Untuk ghorim li ishlahi dzatil
bayyin boleh menerima zakat walaupun dalam keadaan kaya/ mampu. Dan ini adalah
pandapat jumhur ulama’, seperti yang dinukilkan oleh Imam Ibnu Abdil Bar dalam
kitab Al Istidkar: ” bahwa tiga imam yaitu imam Malik, As Syafi’i , Ahmad bin
Hanbal dan pengikut pengikut mereka menyatakan bahwa ghorim li ishlahi dzatil
bayyin boleh mengambil zakat walaupun dalam keadaan kaya” Dalil mereka
diantaranya adalah sabda Rasulullah salalahu alaihi wa salam:
“Dari Atho’ bin Yasar radhiallahu anhu : bahwa
Rasulullah salalahu alaihi wa salam bersabda : tidak dihalalkan harta sedekah
(zakat) untuk orang kaya kecuali lima golongan, yaitu; orang yang berperang
dijalan Allah subhanahu wata’ala , Amil zakat, Ghorim (pailit) , seseorang yang
membeli barang zakat dengan hartanya, atau seorang yang memiliki tetangga miskin
kemudian ia bersedekah kepadanya, kemudian si miskin tersebut menghadiahkan
sedekah tadi kepada orang kaya.
Kadar
Zakat Yang Diberikan Kepada Ghorim
Harta
zakat dari baitul mal akan diberikan kepada ghorim dalam rangka melunasi
hutangnya sampai lunas. Dikarenakan tujuan diberinya zakat untuk ghorimin hanya
untuk tujuan ini.
Ibnu Qudamah berkata:” ghorim diberi zakat untuk menutup hutangnya walaupun
sangat banyak”
Pengarang bidayatul mujtahid menyatakan :” bahwa ghorim diberi dari zakat
sejumlah hutangnya jika hutangnya bukan karena maksiat”
Dalam
hal ini sering tekumpul dua sifat yaitu faqir dan ghorim pada seseoarang maka
boleh baginya mengambil zakat untuk kemiskinannya dan melunasi hutangnya
sehingga ia mendapat dua jatah .
Bila kita amati dengan cermat maka syariat yang sempurna ini ternyata merupakan
obat yang mujarab untuk kesetabilan ekonomi umat, disamping niat yang utama
adalah dalam rangka mendekatkan diri kepada Allah Taala, dan menjalin ukhuwah
islamiyah diantara kaum muslimin, semoga tulisan ini dapat bermanfat bagi kita
dan menumbuhkan semangat dalam bersedekah. Amin
SYARAT
SYARAT GHORIM BOLEH MENERIMA ZAKAT
Disyaratkan bagi penerima zakat ini
untuk beragama Islam, begitu pula pada golongan penerima zakat lainnya, ibnu
mundzir berkata: ” Ulama’ telah bersepakat bahwa zakat tidak sah bila diberikan
kepada seorang ahli dzimmah ( non muslim)

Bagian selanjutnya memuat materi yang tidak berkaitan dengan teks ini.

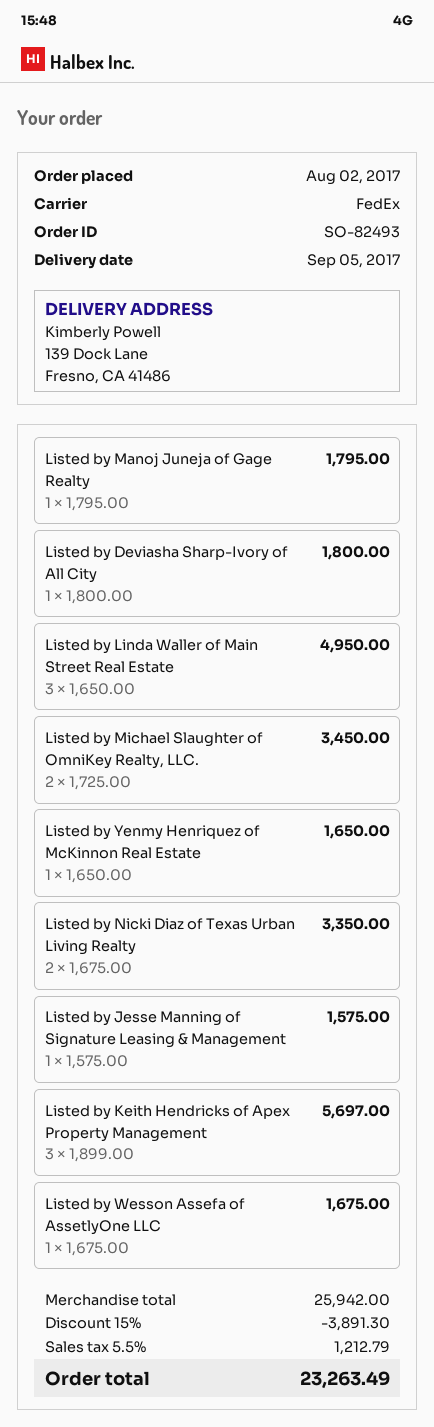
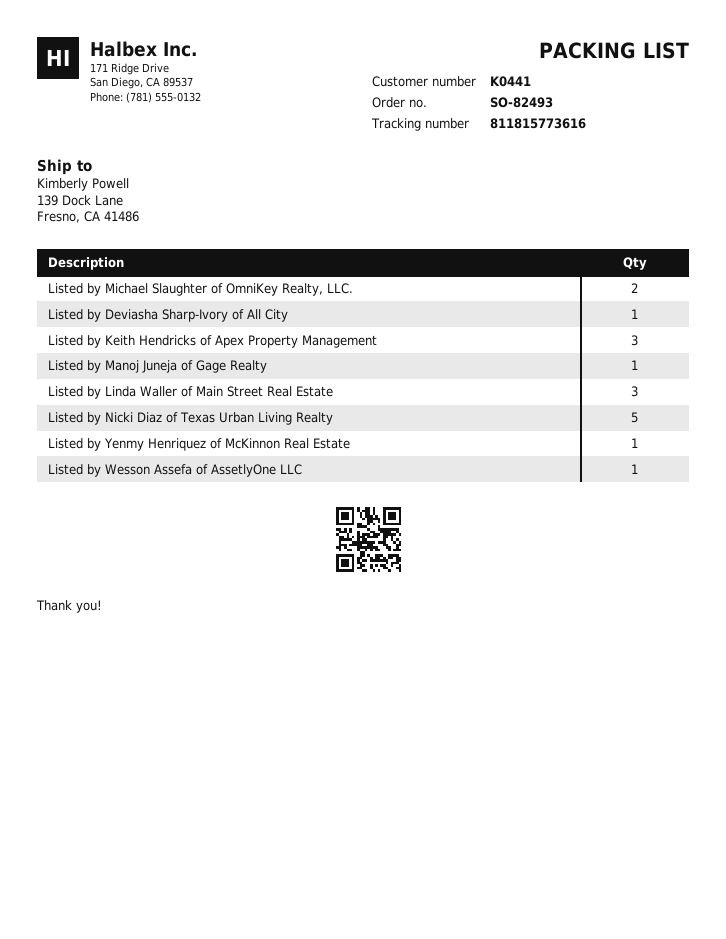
Listed by Nicki Diaz of Texas Urban Living Realty: 2 -> 5
Listed by Jesse Manning of Signature Leasing & Management: 1 -> none

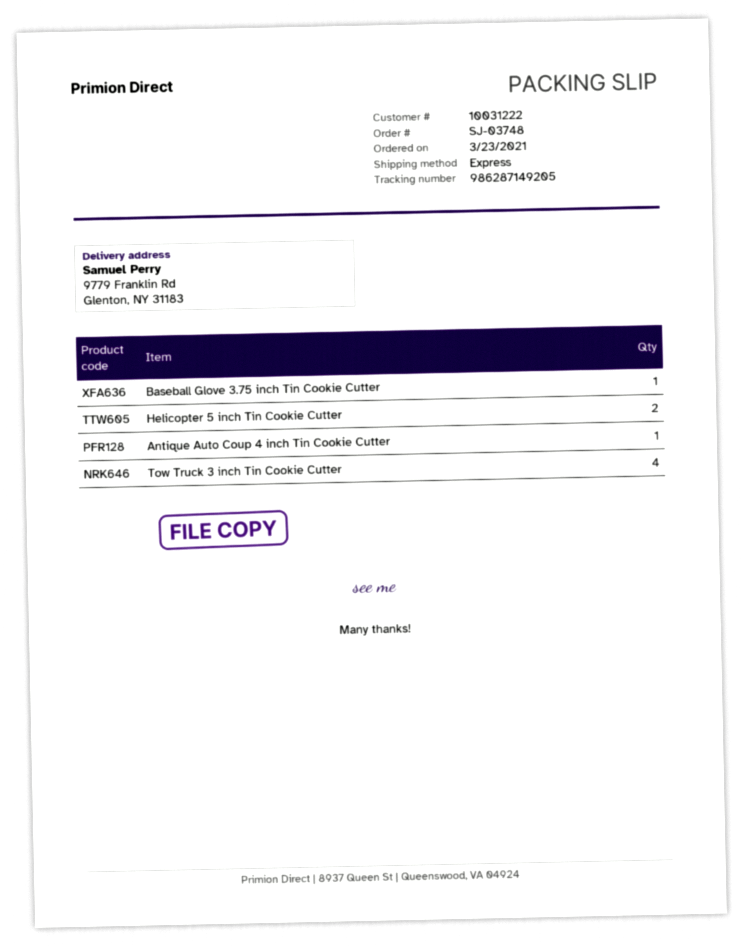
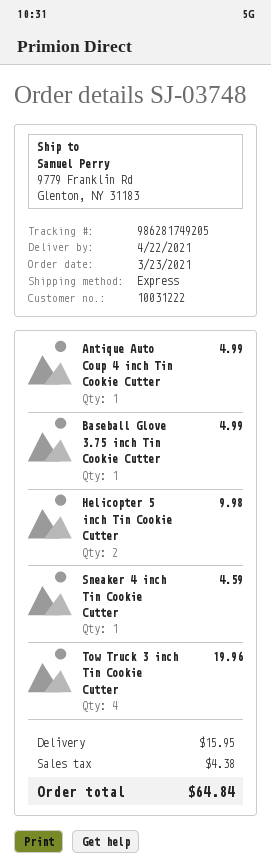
tracking number: 986287149205 -> 986281749205
Sneaker 4 inch Tin Cookie Cutter: none -> 1

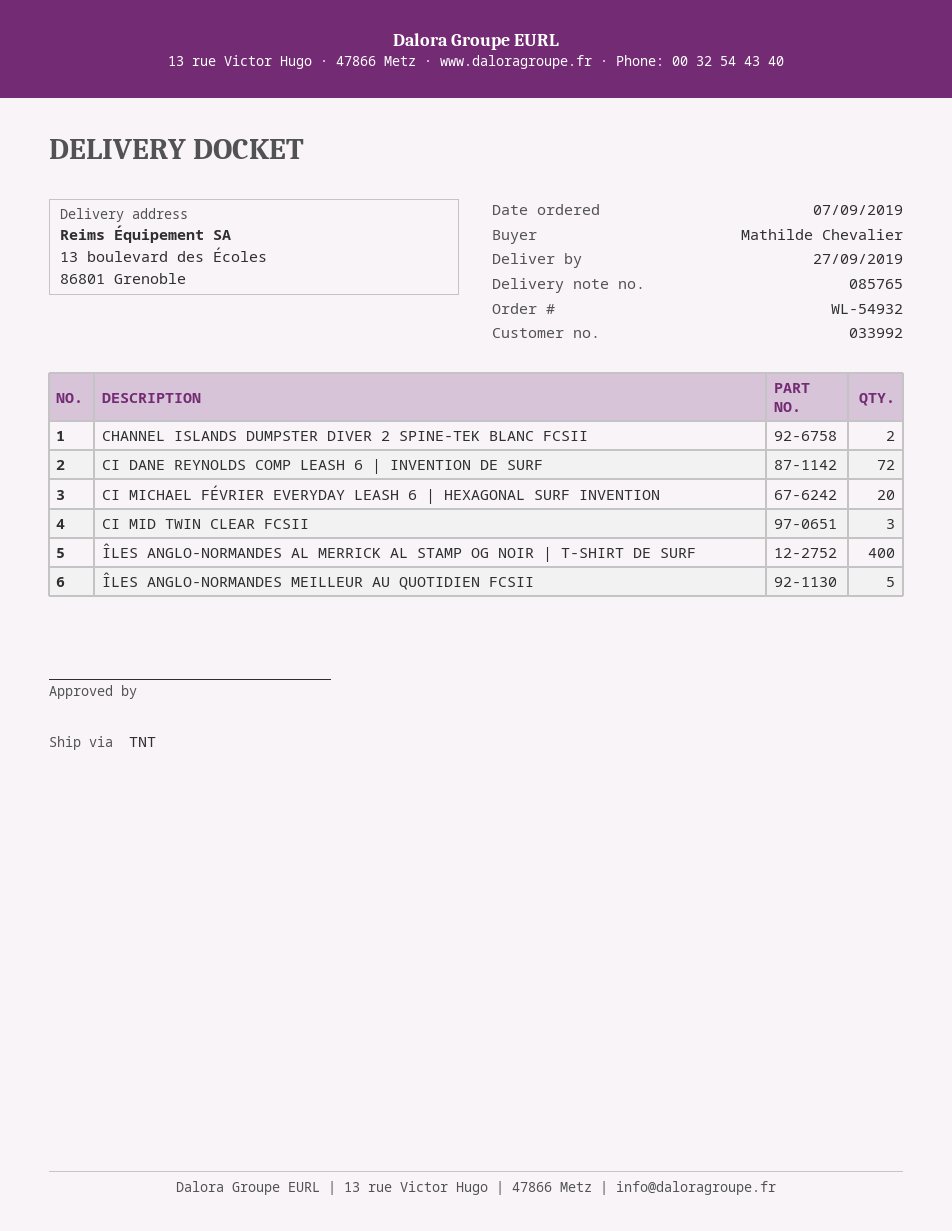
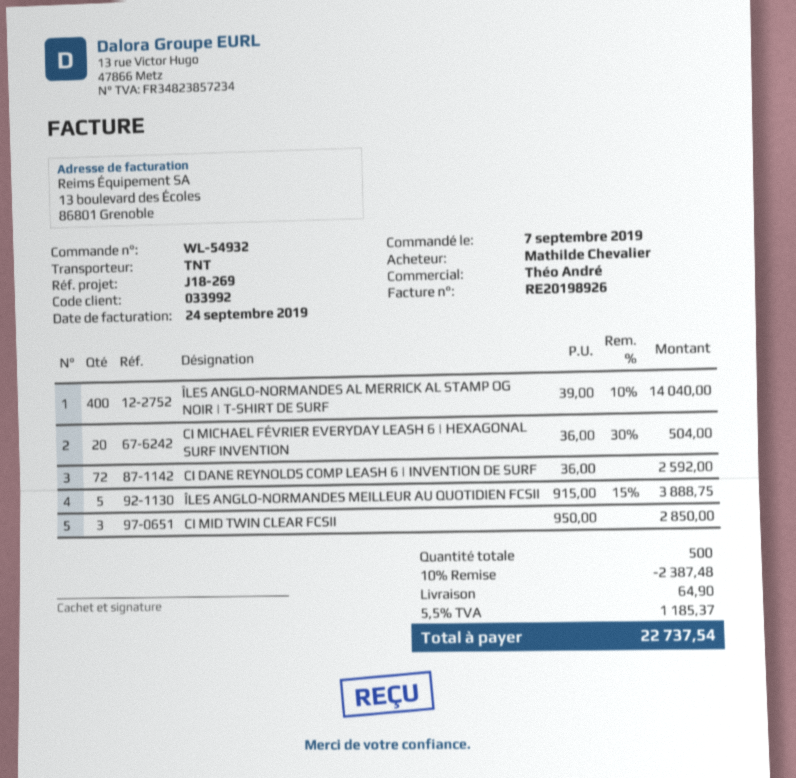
CHANNEL ISLANDS DUMPSTER DIVER 2 SPINE-TEK BLANC FCSII: 2 -> none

Untuk Ghorim limaslahah nafsihi (untuk
kebutuhan pribadi) disyaratka harus dalam kondisi Faqir, akan tetapi terkhusus
untuk ghorim jenis kedua (ghorim li ishlahi dzatil bayyin) maka boleh dalam
kondisi kaya, seperti yang telah kami sebutkan di atas.
3.
Hutangnya bukan
dikarenakan untuk maksiat
Maka jika hutangnya disebabkan untuk
maksiat seperti judi, khomr, berbuat tabdzir dan boros, maka ia tidak dibei
uang zakat, hal semacam ini sebagaimana perkataan Imam nawawi : ” Tidak pernah
Aku dapati Perkataan Ahli Ilmu yang membolehkan zakat diberikan kepada orang
yang terbelit hutang dalam rangka berbuat maksiat, sebelum ia bertaubat, kecuali
pendapat yang lemah dari sebagian kecil Syafiiyyah, seperti Al Hanathi dan Ar
Rofi’y, bahwa mereka diberi karena Ghorim. .
4.
Hutangnya bukan
dikarenakan oleh riba
Dikarenakan Riba merupakan dosa
besar dan termasuk maksiat yang menghancurkan, sehingga barang siapa yang
terbelit hutang ribawi maka ia tidak diberi zakat untuk melunasinya, kecuali
jika bertaubat. Akan tetapi bagi mereka yang hutang ribawi karena darurat,
untuk kebutuhan pokok, seperti sandang papan atau pangan, maka baitulmal boleh
memberikan zakat kepada mereka. Dan tetentunya hukum darurat diukur sesuai
kebutuhan .
5.
Karena tidak mampu lagi
mencari penghasilan
Ulama’ berselisih dalam masalah ini,
sebagian mereka membolehkan memberi zakat pada orang yang masih mampu bekerja
mereka adalah Syafiiyyah dan sebagian hanabilah, adapun hukum yang tepat dalam
masalah ini adalah; bila hutang seseorang itu banyak dan berat baginya untuk
membayar maka boleh mengambil zakat walaupun ia kuat untu bekerja. Akan tetapi
sebaliknya, jika hutangnya sedikit atau pemilik hutang memberi tambahan waktu
jatuh tempo maka hendaknya ia tidak zakat dan berusaha untuk melunasinya .
6.
Bukan keturunan Bani
Hasyim (keturunan kerabat Rasulullah)
Hal ini dsikarenakan zakat adalah
kotoran sebagaimana sabda rasulullah salalahu alaihi wa salam : Sesungguhnya
sedekah ini adalah kotoran manusia, dan ia tidak halal untu Muhammad salalahu
alaihi wa salam dan juga keluarga Muhammad salalahu alahii wa salam .
7.
Waktu pelunasan hutang
sudah jatuh tempo
Jatuh tempo merupakan syarat yang
diperselisihkan dikalangan ulama’ seperti pendapat ibnu Muflih yang menyatakan
:” hukum yang nampak dari hadits Qubaisoh, bahwa ghorim boleh mengambil zakat
walaupun belum jatuh tempo”. Namun Imam Nawawi menyatakan bahwa Ghorim tidak
akan diberi Zakat kecuali setelah jatuh Tempo .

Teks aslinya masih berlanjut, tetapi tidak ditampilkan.